Des prix bas, un choix plus vaste que dans n'importe quelle boutique et des paiements sécurisés, près de 14 millions de Français ont pris l'habitude de faire leur shopping sur internet. Visite des coulisses des 10 boutiques virtuelles les plus fréquentées
Vous cherchez un escalier à vis ? Une voiture d'occasion ? Un disque rare ? Un chapeau pour chien ? Allez voir sur internet ! Le chiffre d'affaires des ventes sur le web français en 2005 est estimé à plus de 8,7 milliards d'euros, en croissance annuelle de 53%, selon la profession (1). L'explosion du cybercommerce est facilitée par la popularité croissante d'internet : plus de la moitié des Français sont maintenant connectés, dont la grosse majorité en haut débit. Mais, surtout, les freins à l'achat ont sauté, avec des paiements sécurisés (2). Un internaute sur deux a déjà acheté quelque chose sur le web. Si bien qu'au total 13,4 millions de Français - un quart de la population adulte - ont consommé sur internet au 4e trimestre 2005 ! Il faut dire que l'offre de produits et de services en ligne s'est considérablement étoffée : le web français compte désormais 10 900 sites marchands. Et 96,3% des cyberacheteurs se disent satisfaits de leurs achats de Noël... Hors services financiers, les best-sellers du Net sont toujours les loisirs (voyages, biens culturels) et la high-tech (informatique, électronique grand public). Mais vêtements et cosmétiques progressent.

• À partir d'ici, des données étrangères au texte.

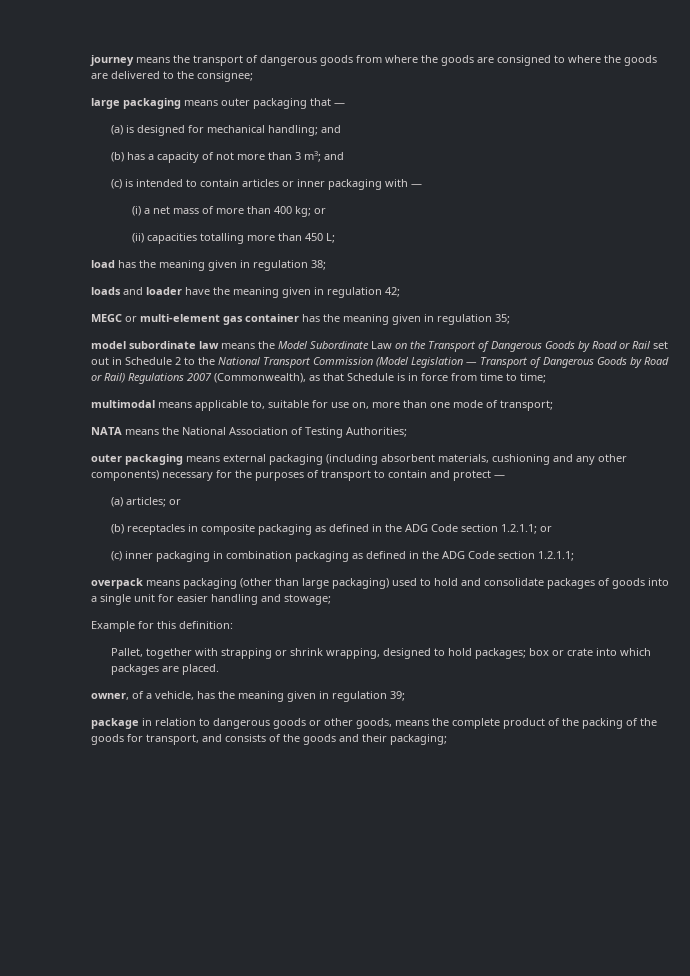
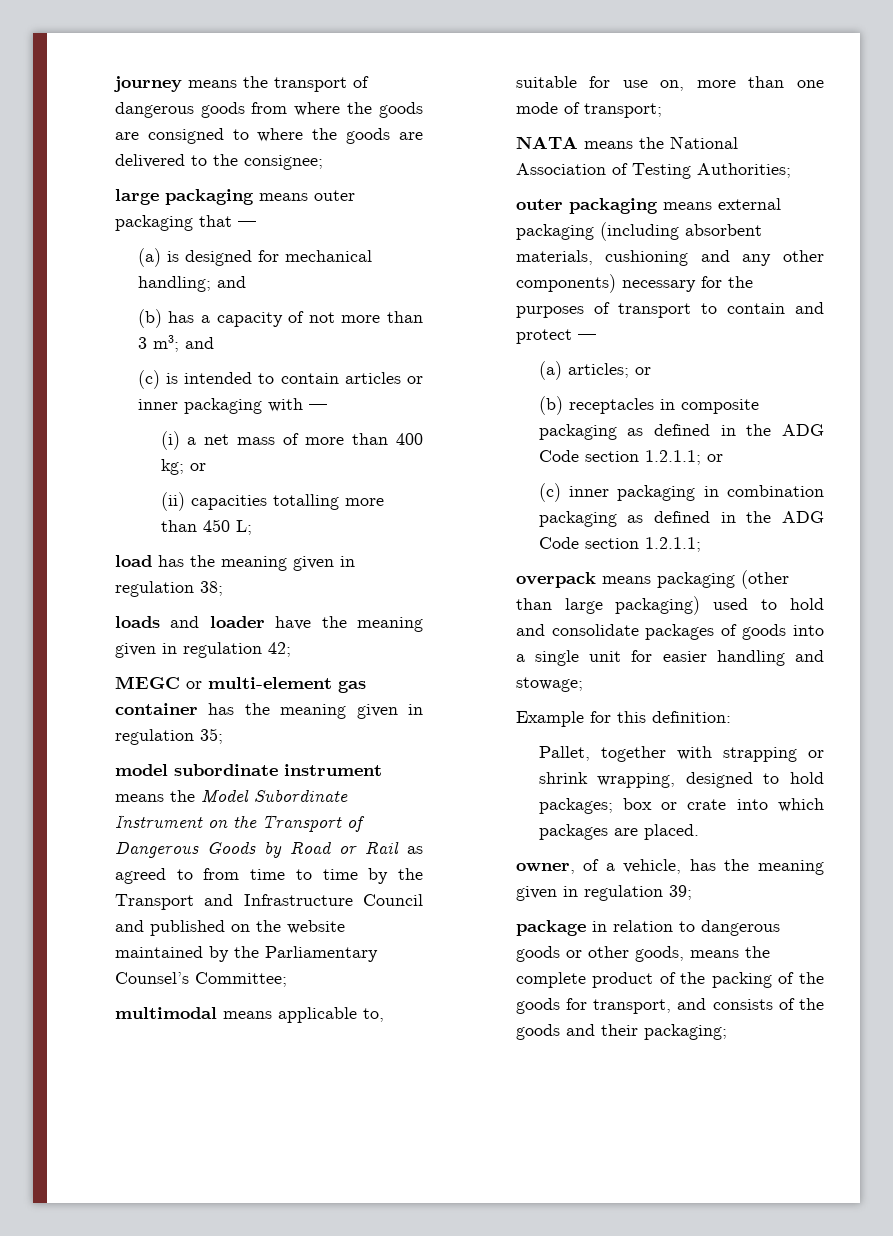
- model subordinate law means the Model Subordinate Law on the Transport of Dangerous Goods by Road or Rail set out in Schedule 2 to the National Transport Commission (Model Legislation — Transport of Dangerous Goods by Road or Rail) Regulations 2007 (Commonwealth), as that Schedule is in force from time to time;
+ model subordinate instrument means the Model Subordinate Instrument on the Transport of Dangerous Goods by Road or Rail as agreed to from time to time by the Transport and Infrastructure Council and published on the website maintained by the Parliamentary Counsel’s Committee;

Si la France ne se classe qu'au 3e rang européen - derrière l'Allemagne et la Grande-Bretagne - pour le nombre de cyberacheteurs, une poignée de marchands hexagonaux tiennent cependant tête aux titans américains. Visite des dix e-marchands les plus courus du Net français.
Purement virtuel
Les boutiques les plus fascinantes sont celles qui n'auraient jamais existé sans le Net. Surprise : dans cette catégorie, un nouveau venu s'est hissé à la dixième place du hit-parade de l'audience. C'est vente-privée.com, qui déstocke les invendus des grandes marques. Concrètement, on y achète des stylos Parker, des soutiens-gorge La Perla ou des jeans Diesel très bon marché (de -30% à -70%).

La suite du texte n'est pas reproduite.